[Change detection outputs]
--------------------------------

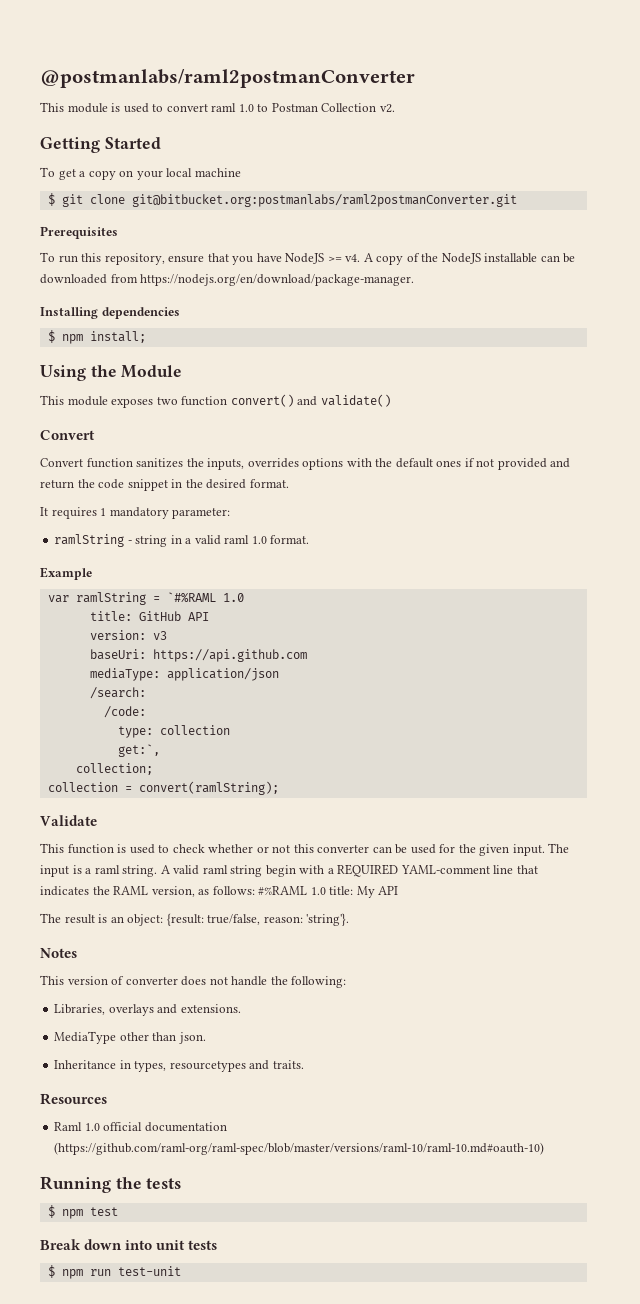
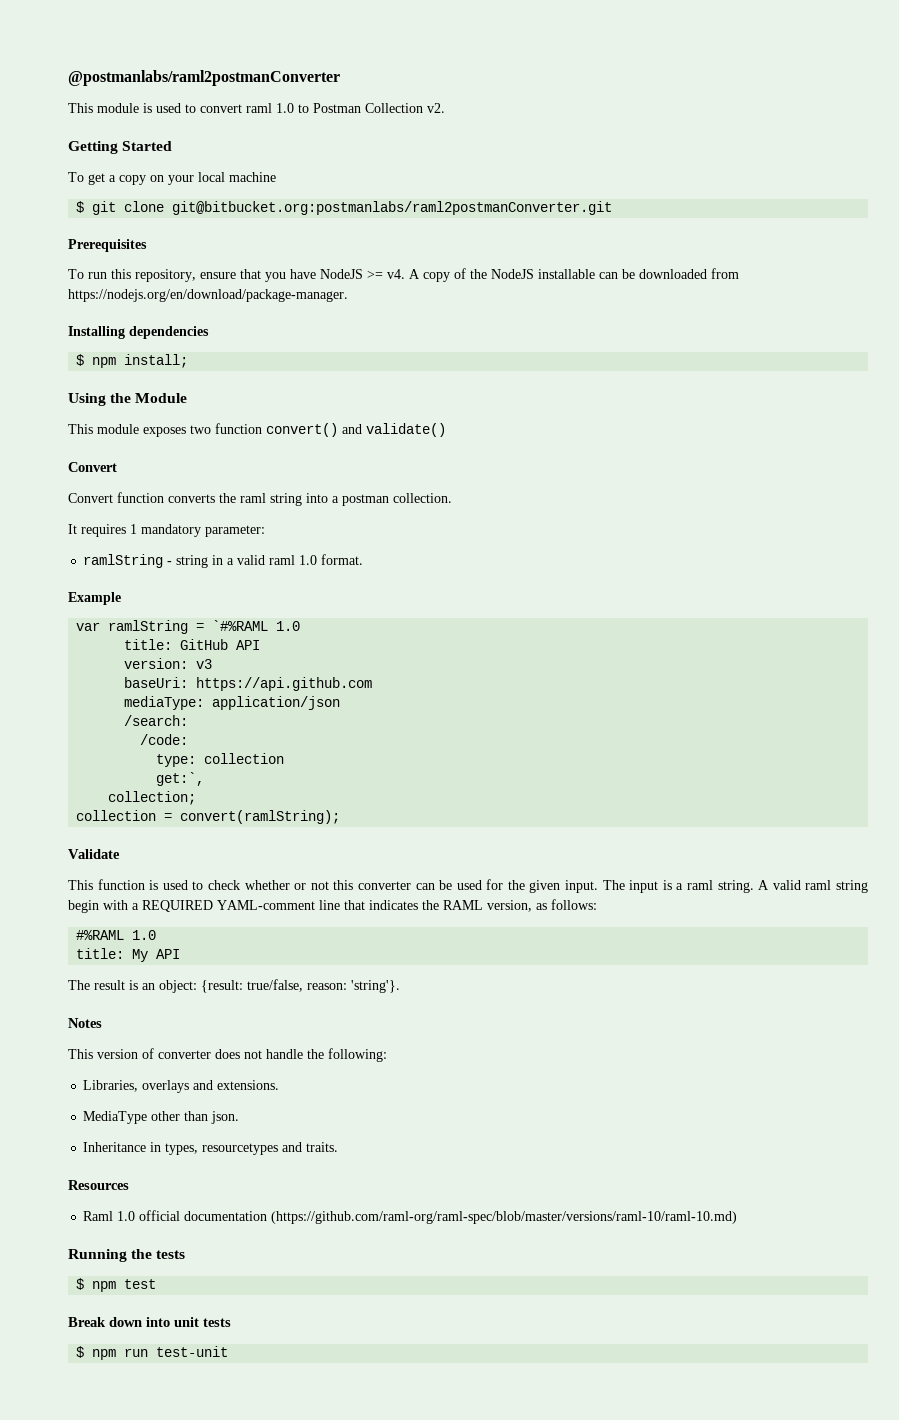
[136,458,571,470] [40,479,289,491] sanitizes the inputs, overrides options with the default ones if not provided and return the code snippet in the desired format. -> [168,493,452,506] converts the raml string into a postman collection.
(255, 890) none -> (597, 904) //
(326, 891) none -> (157, 935) //
[54,1142,545,1155] (https://github.com/raml-org/raml-spec/blob/master/versions/raml-10/raml-10.md#oauth-10) -> [271,1211,738,1224] (https://github.com/raml-org/raml-spec/blob/master/versions/raml-10/raml-10.md)

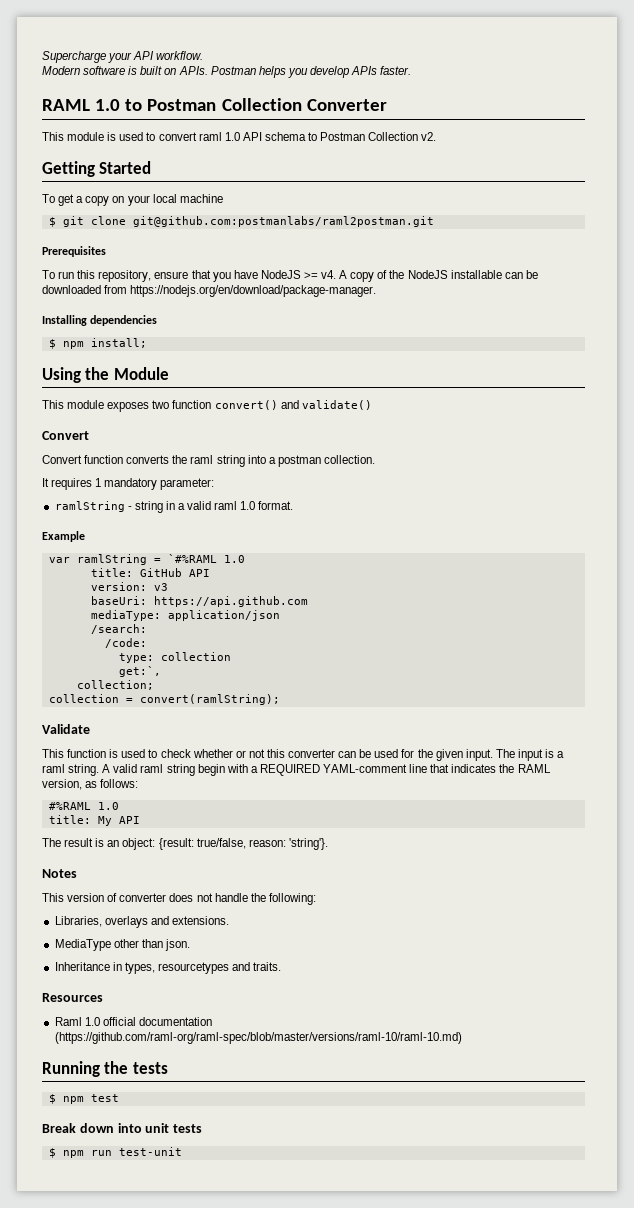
[68,70,340,86] @postmanlabs/raml2postmanConverter -> [42,51,204,63] [42,66,412,78] [42,98,387,111] Supercharge your API workflow. // Modern software is built on APIs. Postman helps you develop APIs faster. // RAML 1.0 to Postman Collection Converter
(294, 108) none -> [242,132,306,141] API schema
[172,201,613,215] git@bitbucket.org:postmanlabs/raml2postmanConverter.git -> [132,216,434,227] git@github.com:postmanlabs/raml2postman.git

--------------------------------

Which lines in the data above hold the word "postmanlabs"? Return each of them.

**RESPONSE AREA**
[68,70,340,86] @postmanlabs/raml2postmanConverter -> [42,51,204,63] [42,66,412,78] [42,98,387,111] Supercharge your API workflow. // Modern software is built on APIs. Postman helps you develop APIs faster. // RAML 1.0 to Postman Collection Converter
[172,201,613,215] git@bitbucket.org:postmanlabs/raml2postmanConverter.git -> [132,216,434,227] git@github.com:postmanlabs/raml2postman.git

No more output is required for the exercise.